Session 1, 4:00–6:00 p.m.: Kaiama Glover, French, Barnard College; Saidiya Hartman, English and Comparative Literature, Columbia University; and Ann Stoler, Anthropology and Historical Studies, The New School for Social Research. Moderated by Richard Perez, English, John Jay College of Criminal Justice, CUNY.
Session 2, 6:00–8:00 p.m.:
Gavin Jones, English, Stanford University;
José E. Muñoz, Performance Studies, New York University; and
Rob Nixon, English, University of Wisconsin. Moderated by
Joseph Entin, English, Brooklyn College, CUNY.
How can the humanities contribute to a better understanding of poverty?
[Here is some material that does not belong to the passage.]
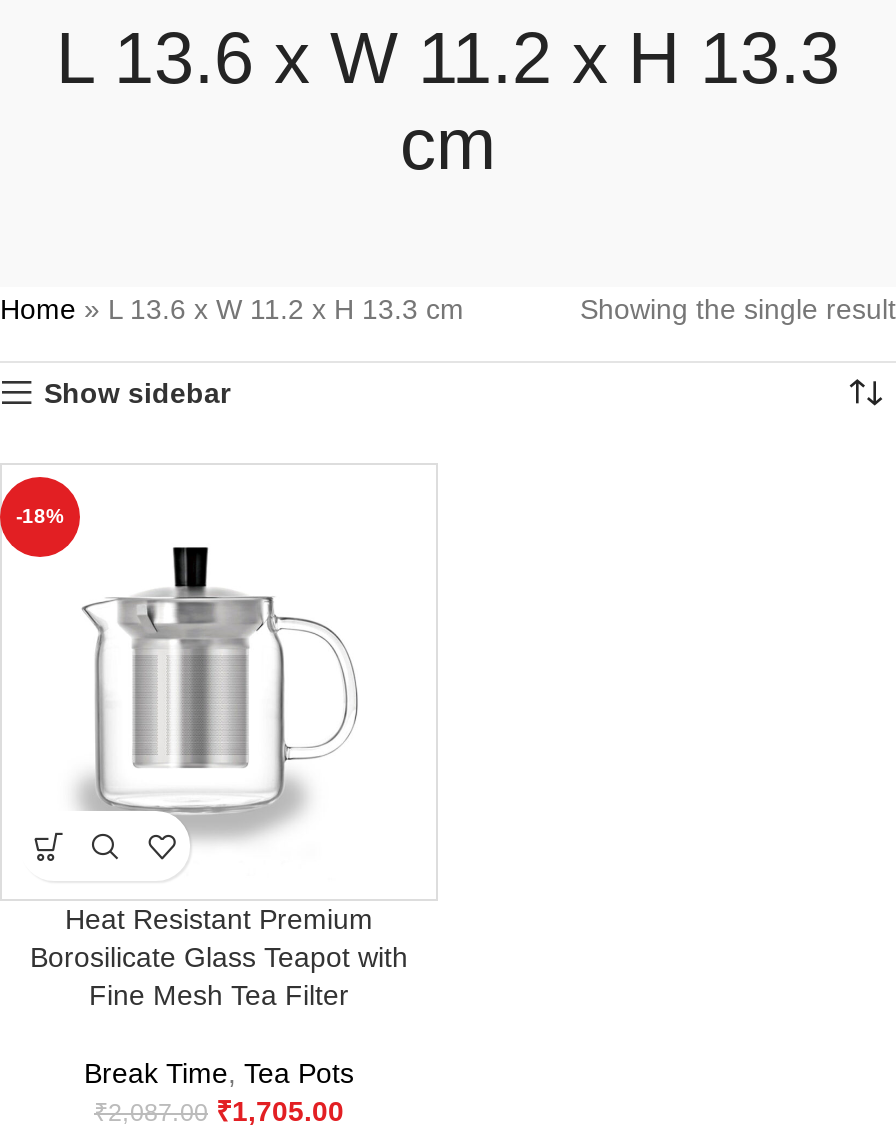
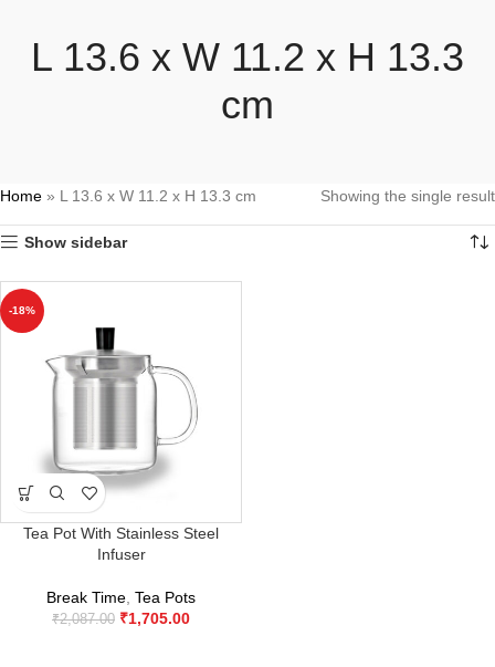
[30,903,408,1011] Heat Resistant Premium | Borosilicate Glass Teapot with | Fine Mesh Tea Filter -> [23,524,219,563] Tea Pot With Stainless Steel | Infuser

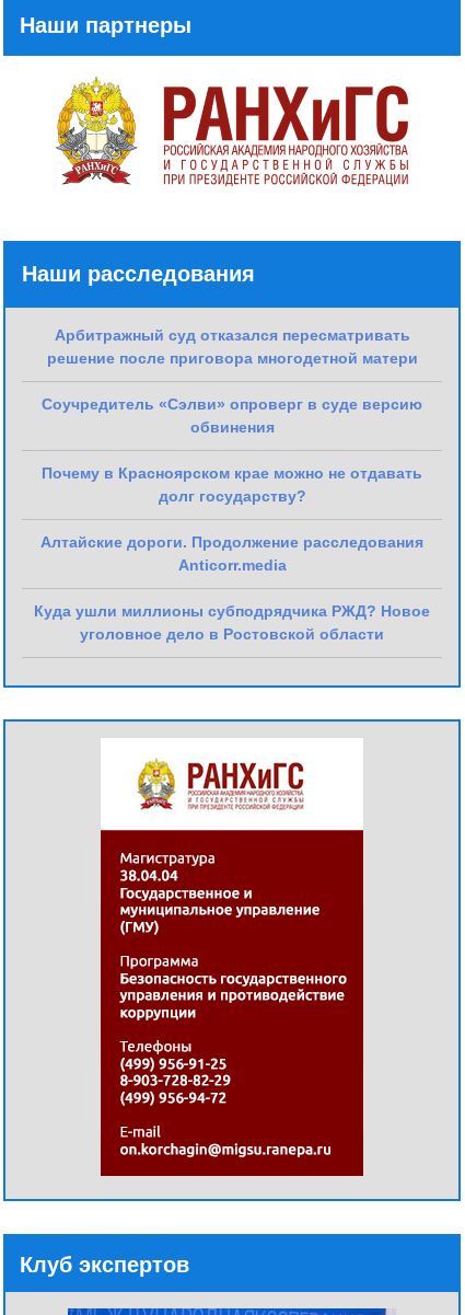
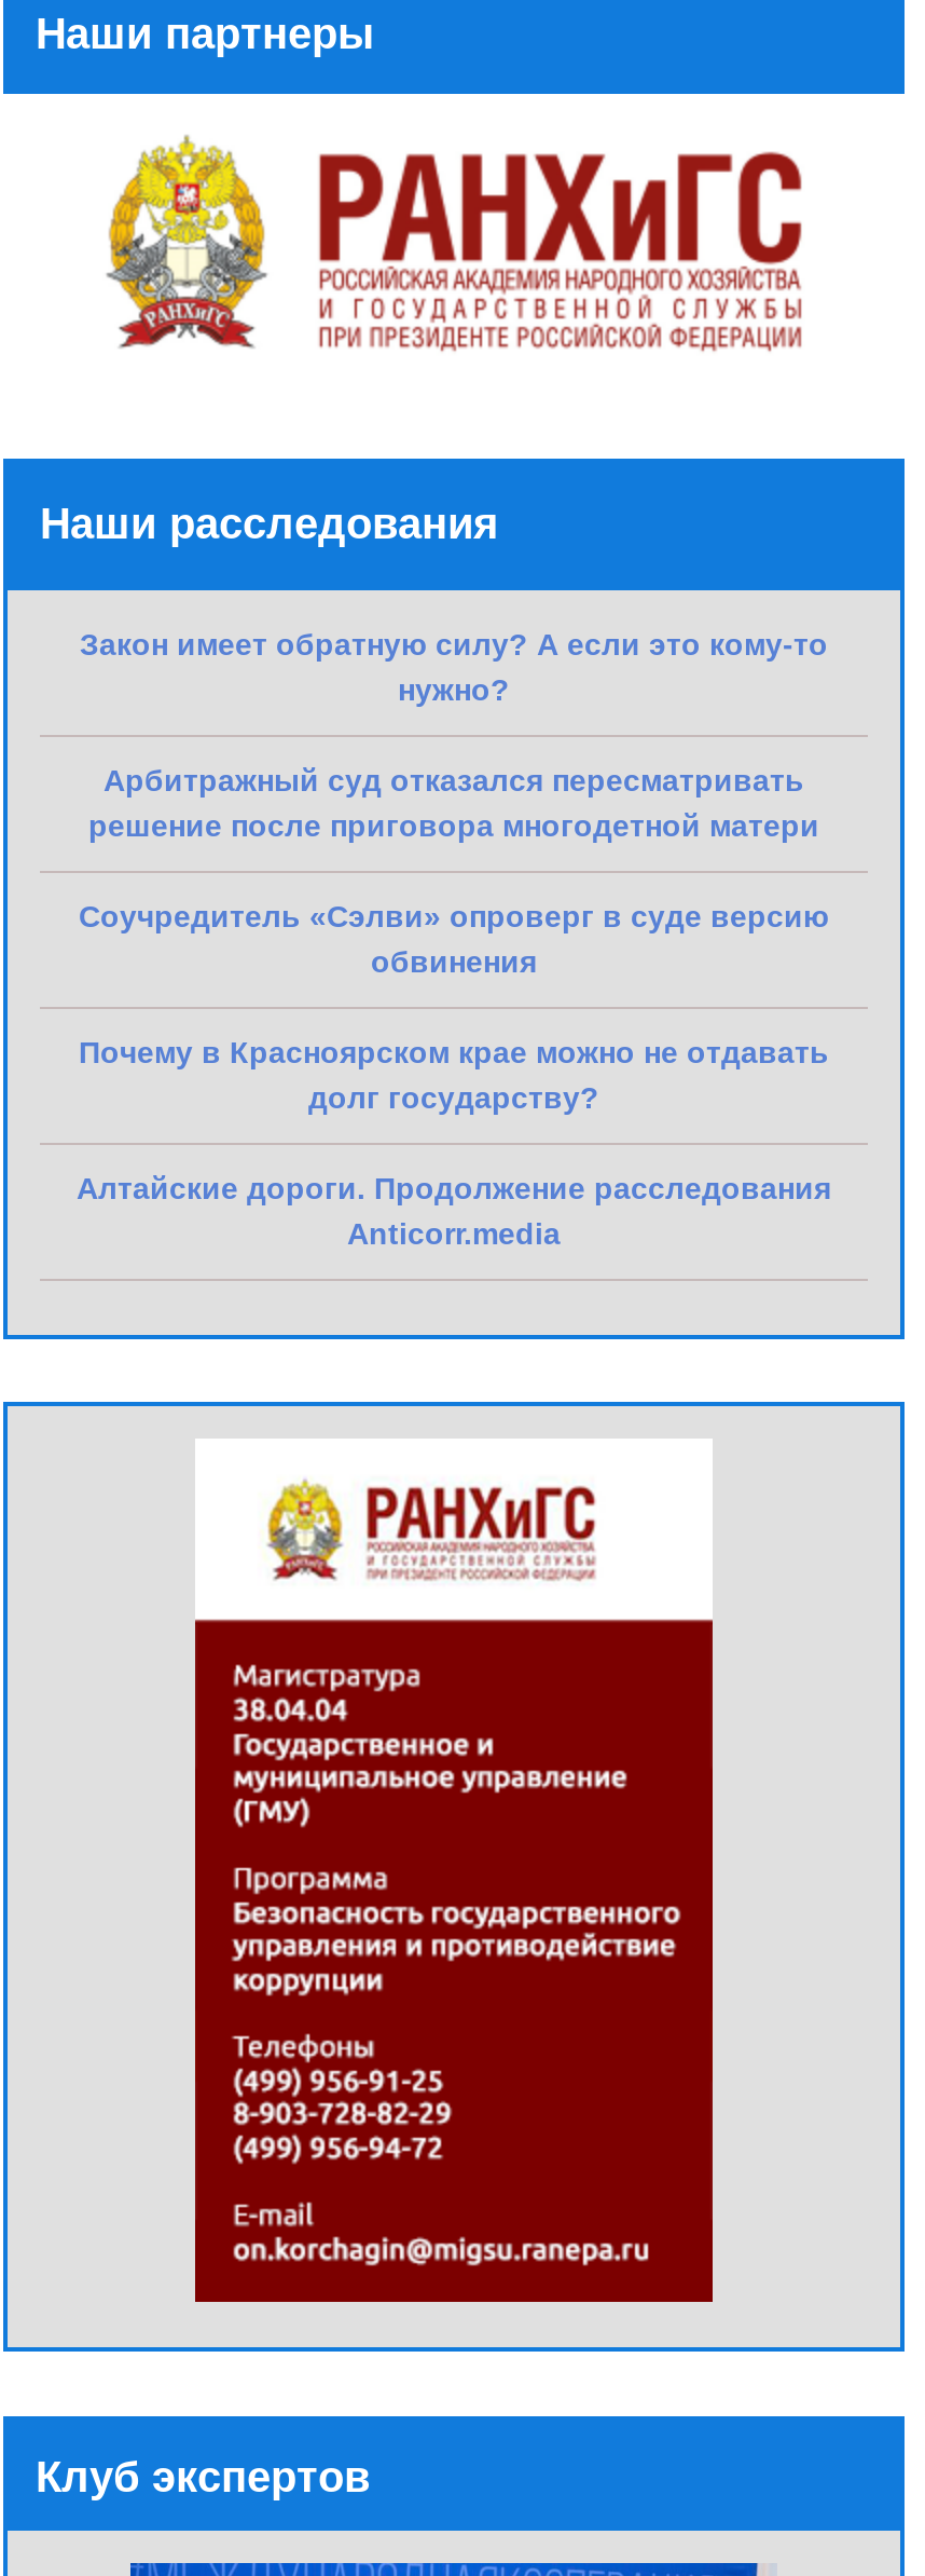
none -> [80,627,828,706] Закон имеет обратную силу? А если это кому-то | нужно?
moved [40,326,423,574] -> [77,763,831,1250]: Арбитражный суд отказался пересматривать | решение после приговора многодетной матери | Соучредитель «Сэлви» опроверг в суде версию | обвинения | Почему в Красноярском крае можно не отдавать | долг государству? | Алтайские дороги. Продолжение расследования | Anticorr.media
[34,602,430,642] Куда ушли миллионы субподрядчика РЖД? Новое | уголовное дело в Ростовской области -> none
These two panels will engage key questions raised by this year’s Mellon seminar on poverty to consider how visual and literary representations of poverty shape how we think about it and how we articulate its so-called “solutions.” What is the role of photography, photojournalism, cinema, documentary, performance, literature, and
critical theory and philosophy in addressing what often seems to be a reductive binary between representations of poverty and solutions to poverty? What is at stake in the aesthetic choices made in
representations of poverty in art, literature, and other cultural media? What new types of archives might we create and what types of questions might we formulate to deal in a more complex way with poverty as a social, political, and subjective state of being?
Cosponsored by the Andrew W. Mellon Foundation and the MA program in the Study of the Americas at City College, CUNY.